1CarMeN Laboratory (INSERM 1060, INRA 1362, INSA), Lyon-Sud Faculty of Medicine, University of Lyon, Chemin du Grand Revoyet, 69600 Oullins, France
2Hospices Civils de Lyon, Lyon-Sud Hospital, Department of Diabetology and Endocrinology, 69495 Pierre-Bénite, France
3Hospices Civils de Lyon, Department of Pediatric Endocrinology, Femme-Mère-Enfant Hospital, 69500 Bron, France
4Hospices Civils de Lyon, INSERM U851, Lyon-Sud Hospital, Department of Immunology, 69495 Pierre-Bénite, France

Received 18 January 2016; Revised 11 March 2016; Accepted 19 April 2016

Academic Editor: Paolo Fiorina

Copyright © 2016 Lucien Marchand et al. This is an open access article distributed under the Creative Commons Attribution License, which permits unrestricted use, distribution, and reproduction in any medium, provided the original work is properly cited.

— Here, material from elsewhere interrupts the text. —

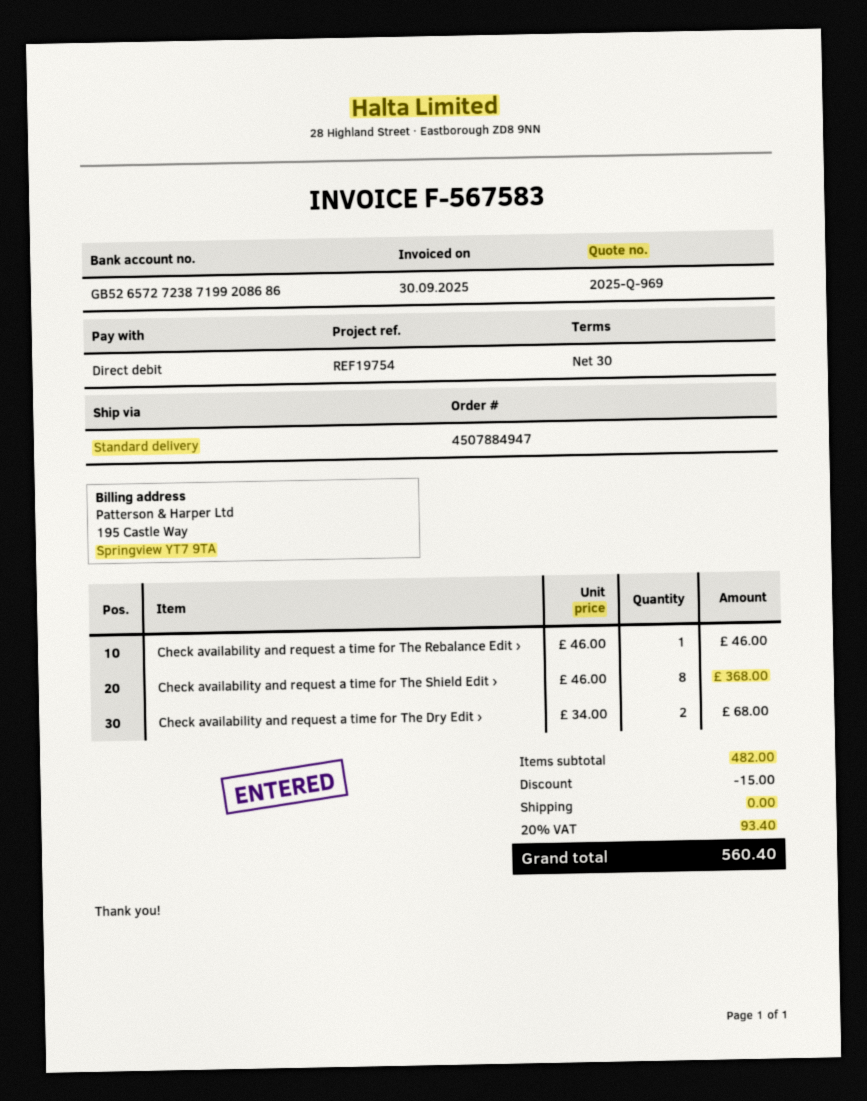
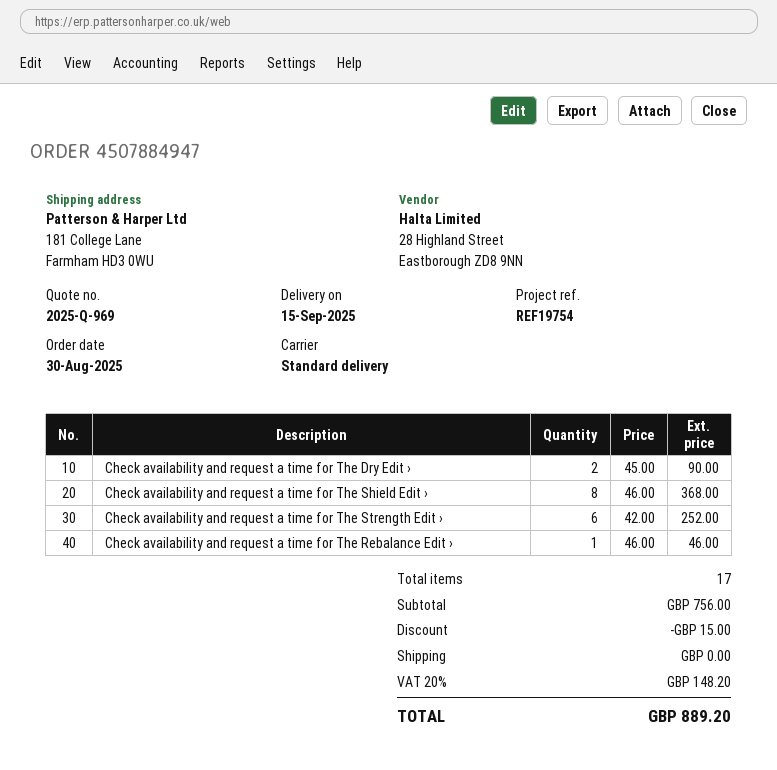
Check availability and request a time for The Dry Edit ›: 2 x 34.00 = 68.00 -> 2 x 45.00 = 90.00
Check availability and request a time for The Strength Edit ›: none -> 6 x 42.00 = 252.00
subtotal: 482.00 -> 756.00
tax: 20% = 93.40 -> 20% = 148.20
total: 560.40 -> 889.20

Background. The use of miRNAs as biomarkers for Type 1 Diabetes (T1D) risk is attractive as T1D is usually diagnosed in front of acute symptoms. As miR-375 is highly expressed in the endocrine pancreas, we postulated that its circulating level might reflect beta cell alterations and might be altered in the blood of T1D patients recently diagnosed. Methods. Sera were obtained from 22 T1D children at onset of the disease, before subcutaneous insulin treatment, and from 10 nondiabetic pediatric controls. MiR-375 seric level was quantified by stem-loop RT-PCR-based assay. MiRNAs regulations in isolated human islets in response to high glucose concentrations were determined by TaqMan Low-Density Array. Results. The abundance of miR-375, among the 410 miRNAs detected in human islets, mirrored its well-established role in rodent islet biology. Upregulated miRNAs targeted genes involved in islet homeostasis and regulation of beta cell mass. Downregulated miRNAs, including miR-375, were involved in pancreas secretion and protein turnover. Seric level of miR-375 was lower in T1D children versus age-matched controls, without any correlations with HbA1c, glycaemia, and number of autoantibodies. Conclusion. Altered circulating level of miR-375 at onset of T1D might be a general biomarker of metabolic alterations and inflammation associated with the disease.

1. Introduction

Type 1 diabetes (T1D) affects approximately 10% of adults diagnosed with diabetes [1]. First described as an autoimmune disease in which autoreactive T cells destroy insulin-producing beta cells of the pancreas, it is now recognized that several potential environmental factors, including the possible role of chronic viral infections, can be causative agents [2]. Although it is important to diagnose diabetes as early as possible in order to prevent ketoacidosis, circulating autoantibodies against beta cell autoantigens are currently the only biomarkers available in the clinics. However, the presence of these autoantibodies does not always correlate with the loss of beta cell mass as positive individuals do not always develop T1D [3]. In addition, recent access to pancreatic tissue from the nPOD biobank has allowed showing the existence of a significant amount of remaining beta cells in the pancreas of T1D patients several years after clinical diagnosis [4, 5]. Therefore, identification of new biomarkers in the early phases of the disease is necessary and represents an important challenge, as the disease is largely silent in its initial stages.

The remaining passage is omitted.